Sappiamo che l’avete già letta e sentita, questa storia della Dalia Nera. Dopo un timido tentativo di rispolverare quest’orrido caso in un episodio del poliziesco televisivo “Hunter” negli anni novanta, uscì anche un film nel 2006, “Black Dahlia”, con le star del momento, da Scarlett Johansson a Hilary Swank, diretto da Brian De Palma, definito dagli esperti un allievo di Hitchcock, che a noi pare ben lontano dal maestro. Il web ha poi dilatato all’infinito le ipotesi su quanto accaduto, ma noi vi stupiremo.

Elizabeth Ann Short ha una svelta biografia, prima del dramma, sintetizzabile nella storia di una girl statunitense irrequieta ed erratica, spesso descritta nelle pellicole di allora e di poi. Si tratta di uno stile di vita non del tutto abbandonato colà, dove ci si sposta dal Maine al Colorado, dal Kentucky alla California, cosicché, a volte, di una famiglia di venti persone, è già molto se due si ritrovano vivere almeno in un raggio di cento chilometri.

Così fu anche per lei, stando ai racconti. La giovane, nata nel 1924, era bella e ribelle, non trovava pace, forse pensando a quel papà ( di lei e altri quattro) che, dopo la crisi del 1929, se l’era data  a gambe dal Massachusetts, facendosi credere morto.
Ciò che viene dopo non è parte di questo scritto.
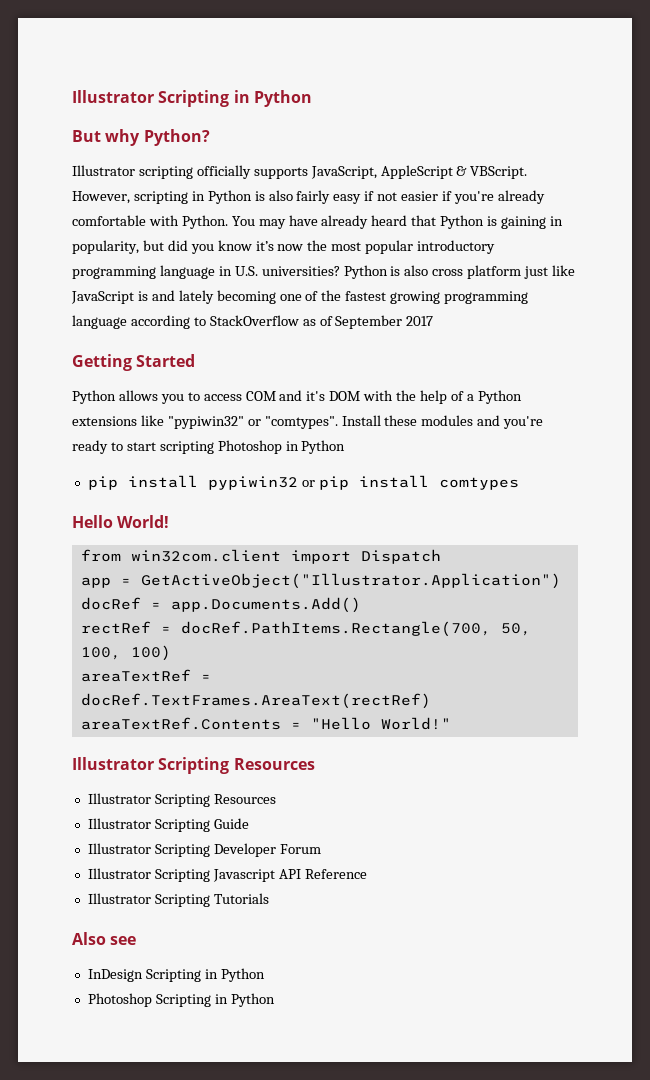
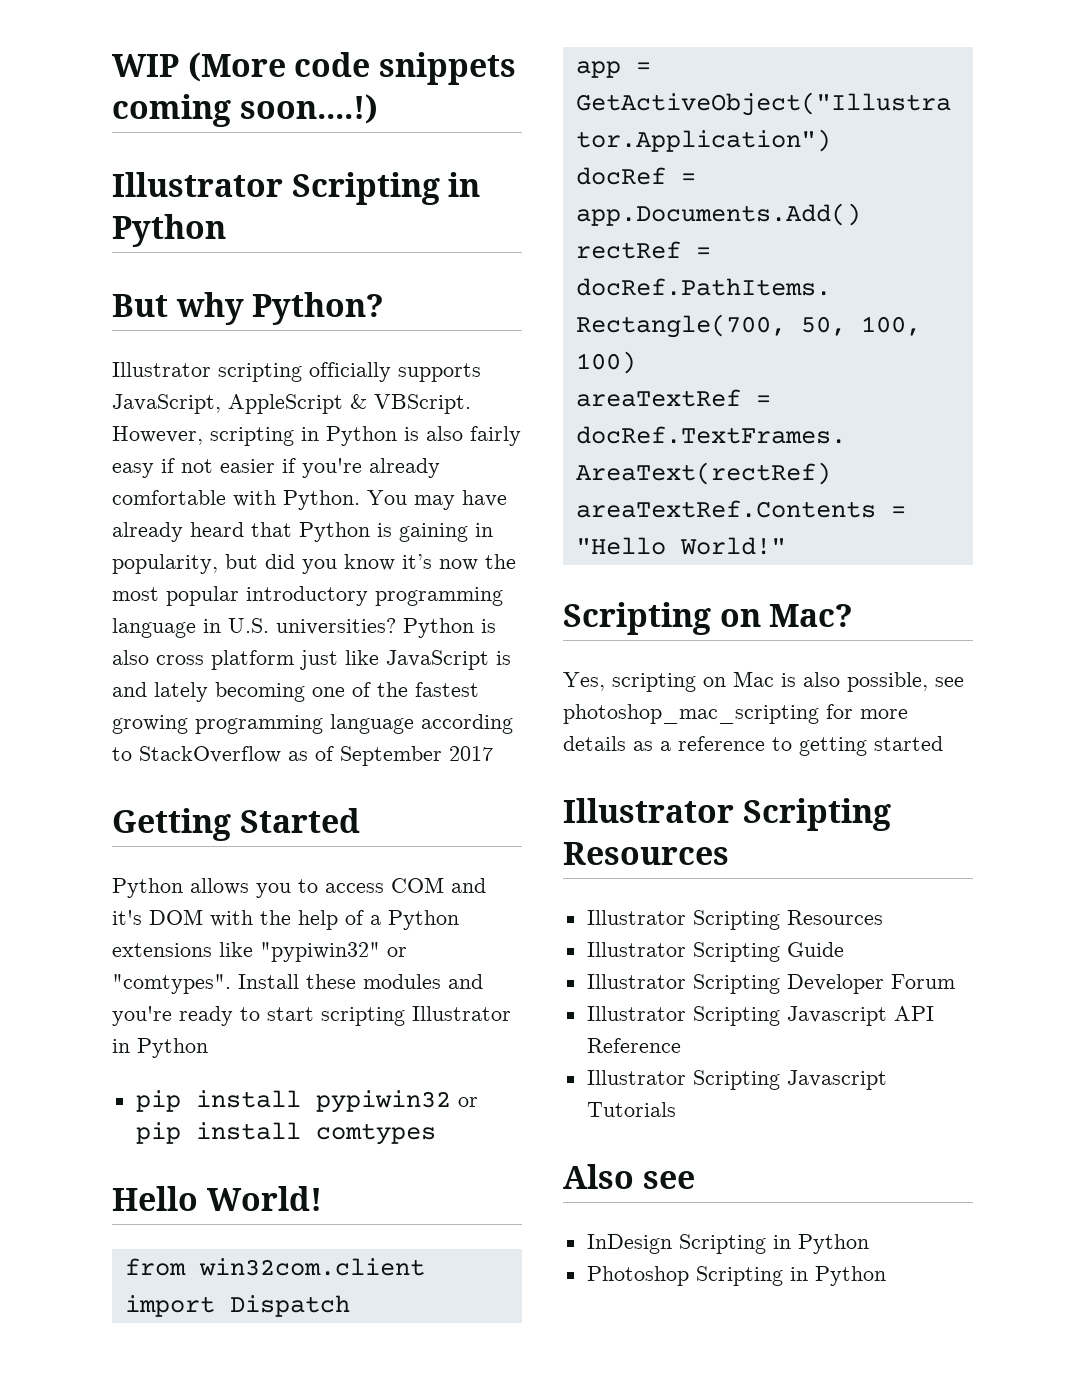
(72, 96) none -> [112,52,516,85] [112,94,378,127] WIP (More code snippets coming soon....!) //
[217,440,282,454] Photoshop -> [412,1006,511,1021] Illustrator
(451, 723) none -> [563,602,854,635] [563,671,964,692] [563,704,908,724] [563,736,943,756] // Scripting on Mac? // Yes, scripting on Mac is also possible, see photoshop_mac_scripting for more details as a reference to getting started
(210, 900) none -> [786,1070,887,1090] Javascript

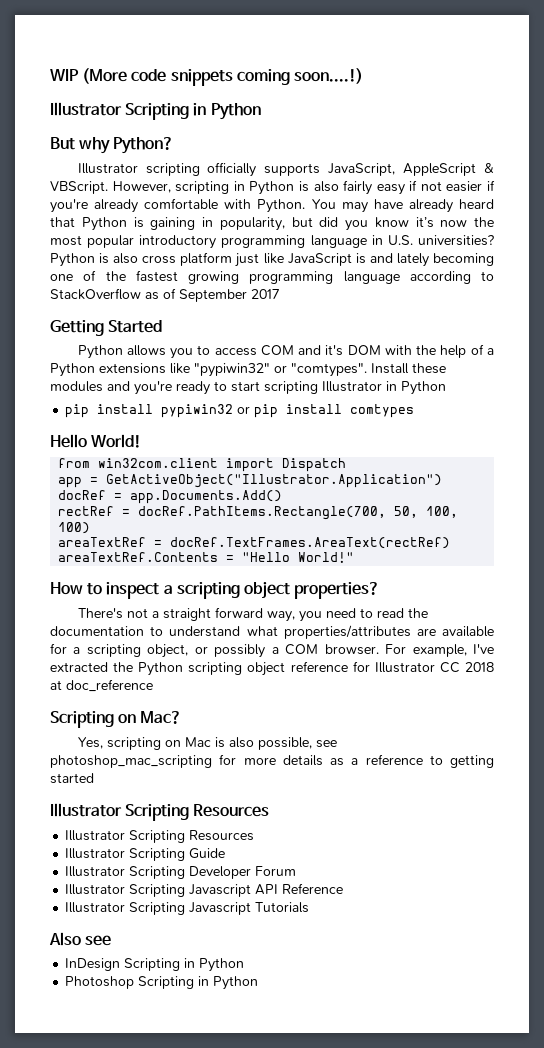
(786, 546) none -> [50,581,381,599] [77,607,428,622] [50,625,494,639] [50,643,494,658] [50,661,494,676] [50,679,153,692] // How to inspect a scripting object properties? // There's not a straight forward way, you need to read the documentation to understand what properties/attributes are available for a scripting object, or possibly a COM browser. For example, I've extracted the Python scripting object reference for Illustrator CC 2018 at doc_reference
Ovviamente la madre non riuscì a tener dietro a tutti e questa figliola, dalle scure chiome e gli occhi color acqua azzurra acqua chiara, le sfuggì di mano.

Si è accennato al suo problema d’asma, che l’avrebbe condotta a cercare il sole della Florida e infine della California, anche se ipotizziamo che nel Golden State lei avesse soprattutto cercato di ritrovare papà Cleo, che infatti viveva a San Francisco: egli la ospiterà per un brevissimo periodo, durante il quale i due realizzarono che era meglio smettere di vedersi per sempre.
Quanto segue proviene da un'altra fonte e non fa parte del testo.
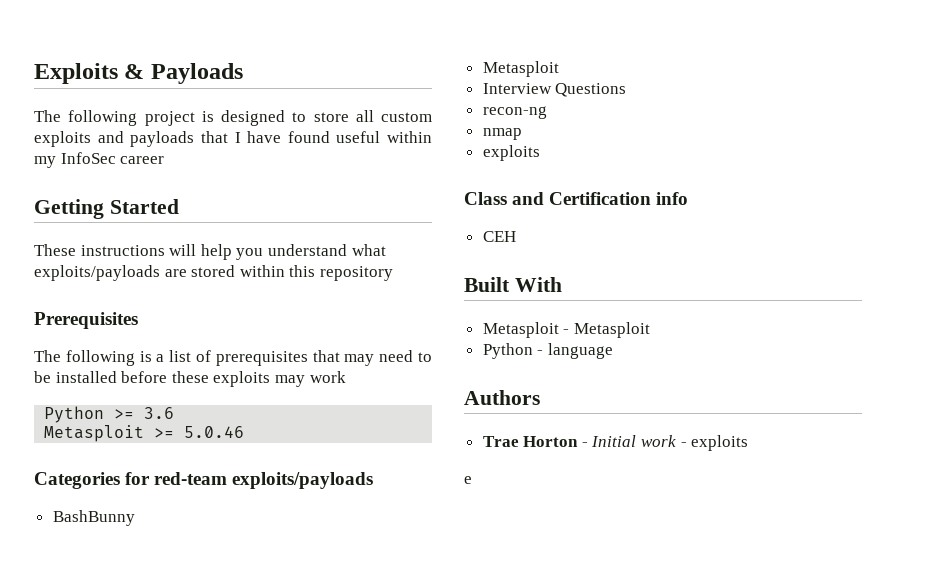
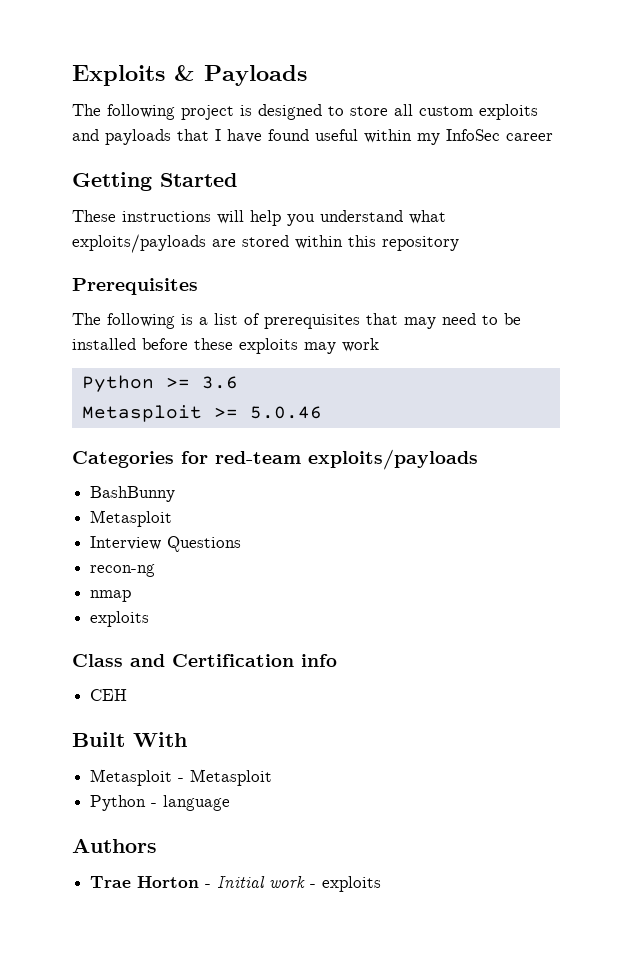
[464,476,472,484] // e -> (382, 884) none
Ciò che non è stato mai chiarito è un particolare trattato in modo volatile e ambiguo, ovvero un suo presunto difetto ai genitali, che le avrebbe impedito di accedere a rapporti sessuali “classici”. Poiché l’accenno arriva dal velenoso scrittore e cineasta ( oggi 93enne, occultista, che ha bazzicato l’Italia per eccentriche pratiche), Kenneth Anger, autore del cult “Hollywood Babilonia” ( suo unico successo), esso va preso con le molle, anche perché in contrasto con tutto quello che si sa di lei.
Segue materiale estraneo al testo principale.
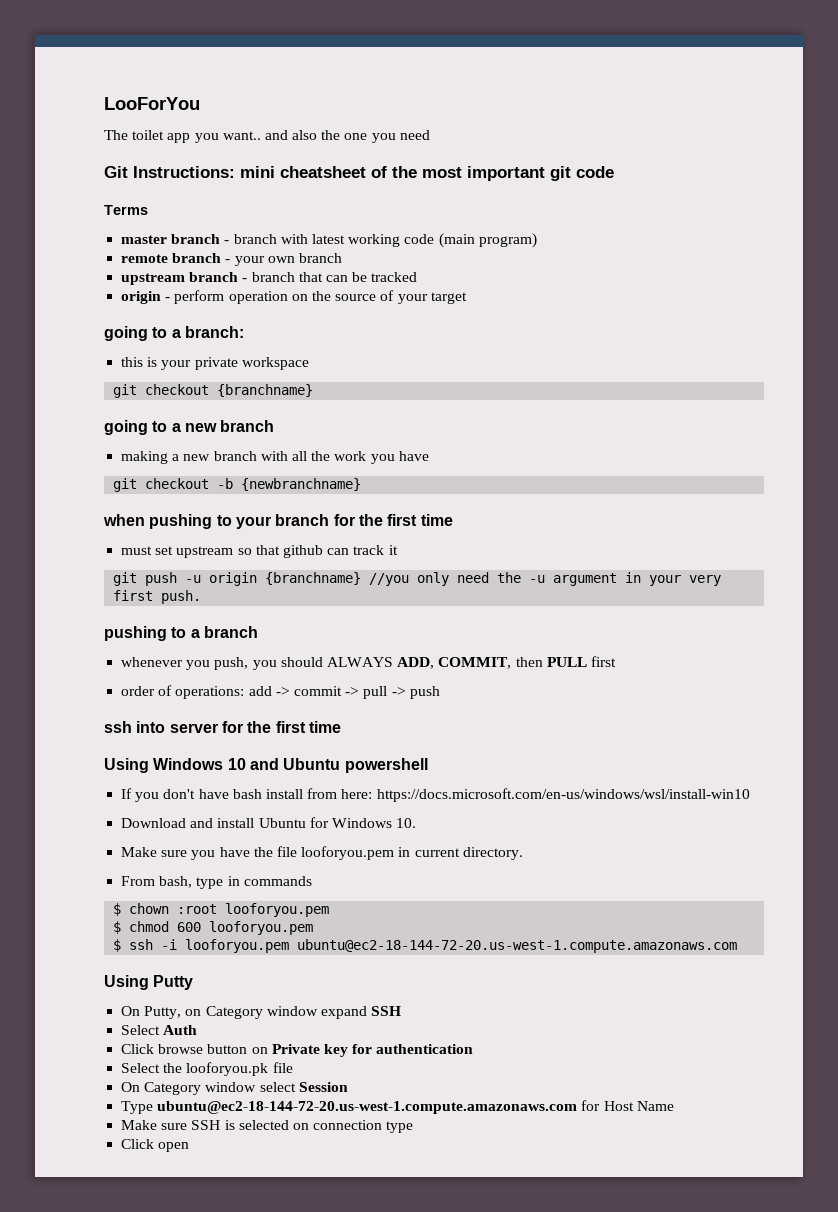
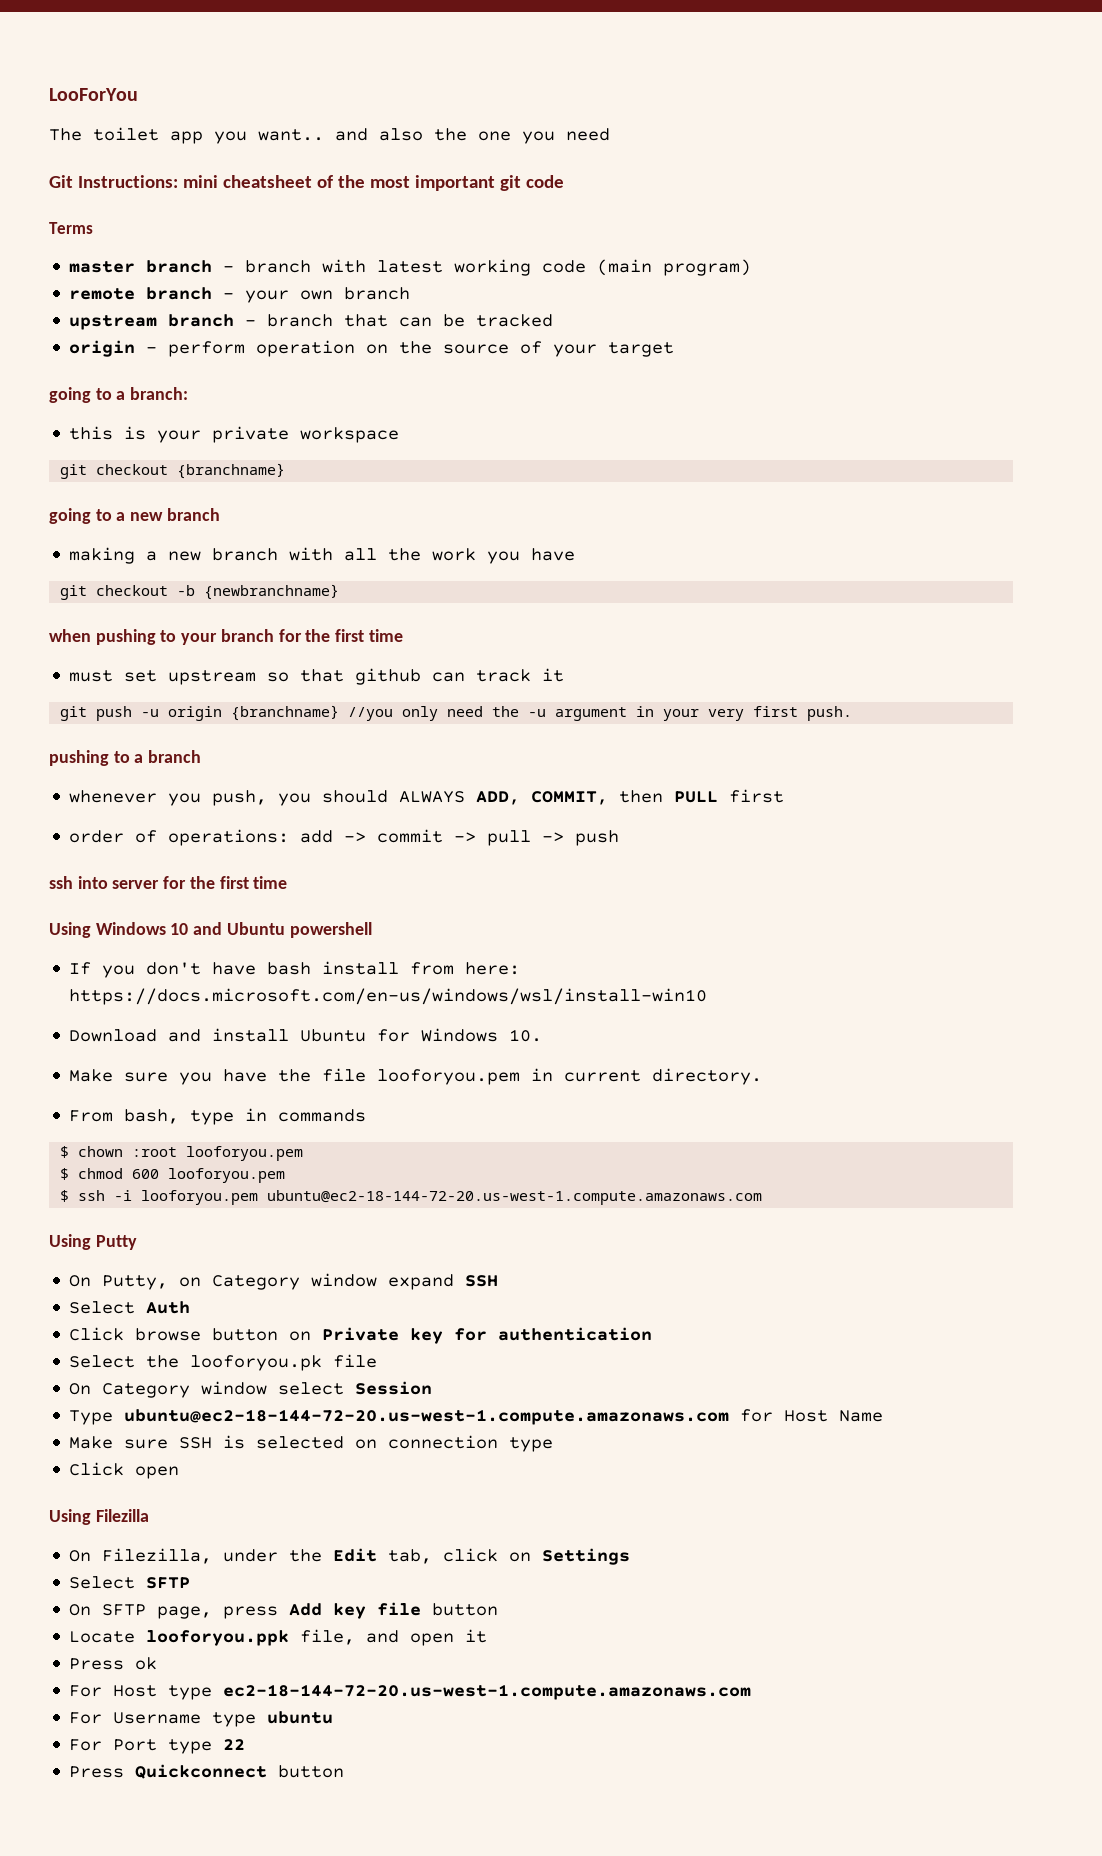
(190, 1147) none -> [49,1509,149,1525] [69,1548,631,1565] [69,1576,191,1589] [69,1602,499,1619] [69,1629,488,1646] [69,1657,158,1670] [69,1684,752,1700] [69,1711,334,1727] [69,1739,246,1754] [69,1764,345,1779] // Using Filezilla // On Filezilla, under the Edit tab, click on Settings // Select SFTP // On SFTP page, press Add key file button // Locate looforyou.ppk file, and open it // Press ok // For Host type ec2-18-144-72-20.us-west-1.compute.amazonaws.com // For Username type ubuntu // For Port type 22 // Press Quickconnect button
Definita amante delle divise militari, innamorata affranta per la perdita del fidanzato in guerra, in realtà la povera ragazza, che oggi qualcuno vorrebbe elevare a icona del femminismo, conduceva un’esistenza spericolata e oscura; nulla di strano in quella Los Angeles stranita degli anni quaranta, spessa di balordi e gangster, celebrata per le impronte dei divi davanti al Chinese Teathre sull’Hollywood Boulevard che, per chi l’ha visto nel secolo scorso, era un posto deprimente e infido, ma forse Elizabeth non lo immaginava, quando iniziò a gironzolare da quelle parti; forse pensava che camminare vicino alla villa di un attore significasse già sentire l’alito del successo…o no?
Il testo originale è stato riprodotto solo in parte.